I played a lawful good cleric in a long-running campaign we had that was set in a high-magic, evil-aligned country. It took me a while to work out how to be ‘lawful good’ in that setting, but I think the GM really liked that we avoided both the lawful stupid trap and stayed true to the alignment. Essentially, I played it like a rights movement leader: this country’s laws need to change, and you might strike me down but I will not be silenced. (Because I can just heal myself.)

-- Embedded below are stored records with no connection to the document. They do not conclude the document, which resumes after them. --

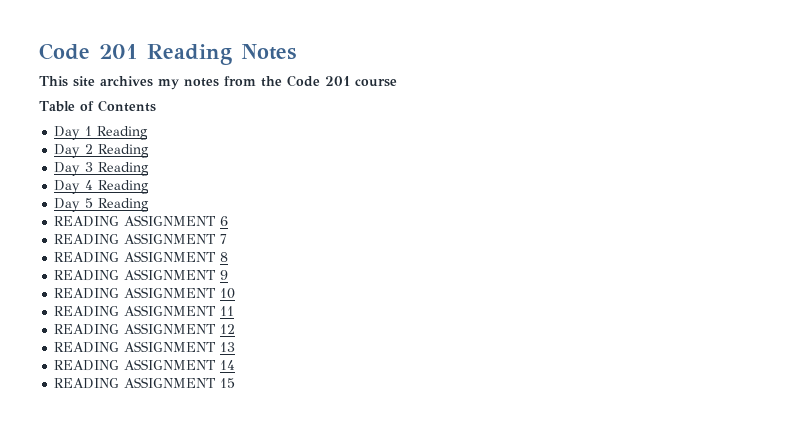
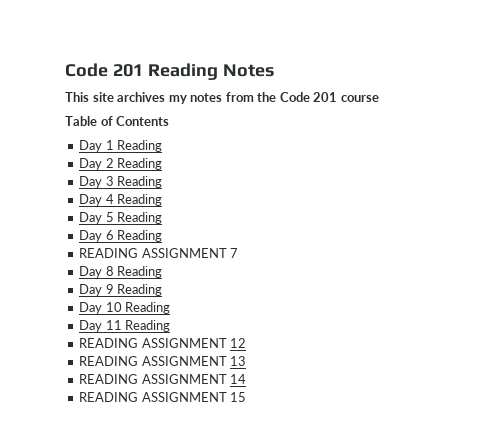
[54,215,217,227] READING ASSIGNMENT -> [79,230,103,242] Day
(229, 221) none -> [117,230,163,242] Reading
[54,251,217,263] READING ASSIGNMENT -> [79,266,103,278] Day
[54,269,217,281] // READING ASSIGNMENT -> [117,266,163,278] [79,284,103,296] Reading // Day
[54,287,217,299] // READING ASSIGNMENT -> [117,284,163,296] [79,302,103,314] Reading // Day
[54,305,217,317] // READING ASSIGNMENT -> [125,302,171,314] [79,320,103,332] Reading // Day
(235, 311) none -> [125,320,171,332] Reading

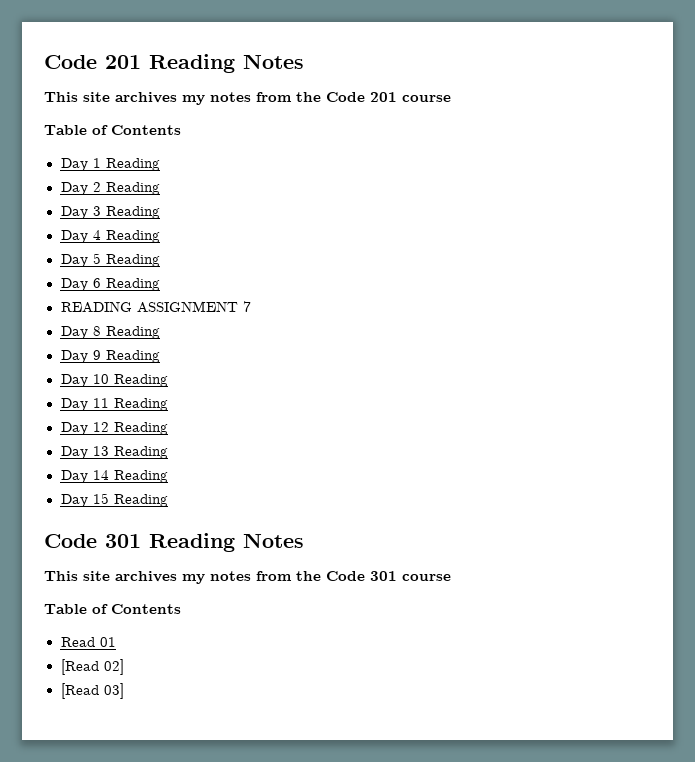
[79,338,227,348] READING ASSIGNMENT -> [60,422,88,435] Day
[79,356,227,366] // READING ASSIGNMENT -> [113,422,168,435] [60,446,88,459] Reading // Day
[79,374,227,384] // READING ASSIGNMENT -> [113,446,168,459] [60,470,88,483] Reading // Day
[79,392,247,402] // READING ASSIGNMENT 15 -> [113,470,168,483] [60,493,168,507] [44,533,304,552] [44,571,451,584] [44,604,181,614] [60,637,116,647] [60,659,124,675] [60,683,124,699] Reading // Day 15 Reading // Code 301 Reading Notes // This site archives my notes from the Code 301 course // Table of Contents // Read 01 // [Read 02] // [Read 03]

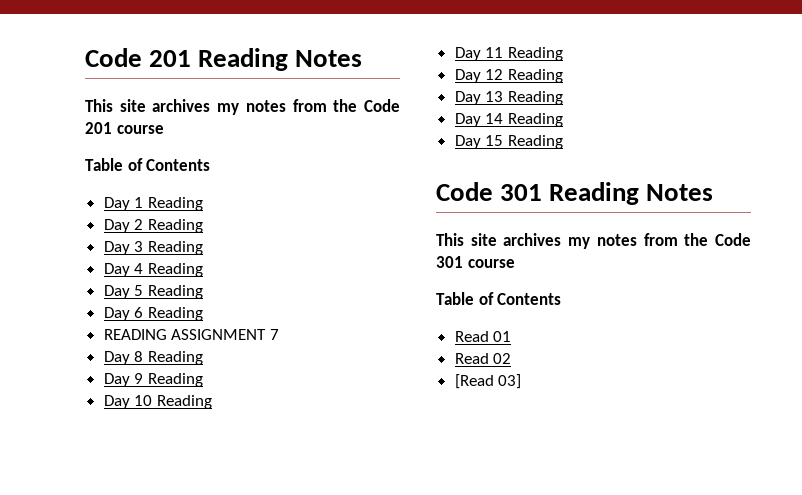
[60,659,124,675] [Read 02] -> [454,353,512,364] Read 02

Good article! Unsure how the murder hobo analogy applies to Roland, but well written 🙂
Dungeons and Dragons has always struggled with the “Ethical” axis on the 3×3 alignment grid. There’s a confluence between orderly vs disorderly and lawfulness vs lawlessness that makes definitions difficult. Consider the following characters:
Danny Ocean, suave con-man and thief. He is a career criminal, with no regard for the (property) laws of the land but greatly loyalty to those in his inner circle. He minimises personal risk through meticulous planning, and he lives by three rules: Don’t hurt anyone, only steal from those who deserve it, and play the game like you’ve got nothing to lose.
Robin Hood, folk hero, outlaw and former soldier. A devoutly loyal (perhaps lord, otherwise freeman) to King Richard, Robin was forced into the life of an outlaw after a Sheriff loyal to Prince John takes his lands. He lives by a strict code of honour, foiling the Sheriff’s attempts to exploit the local populous or to expand his influence. Despite being a master archer and expert swordsman, Robin avoids bloodshed whenever possible.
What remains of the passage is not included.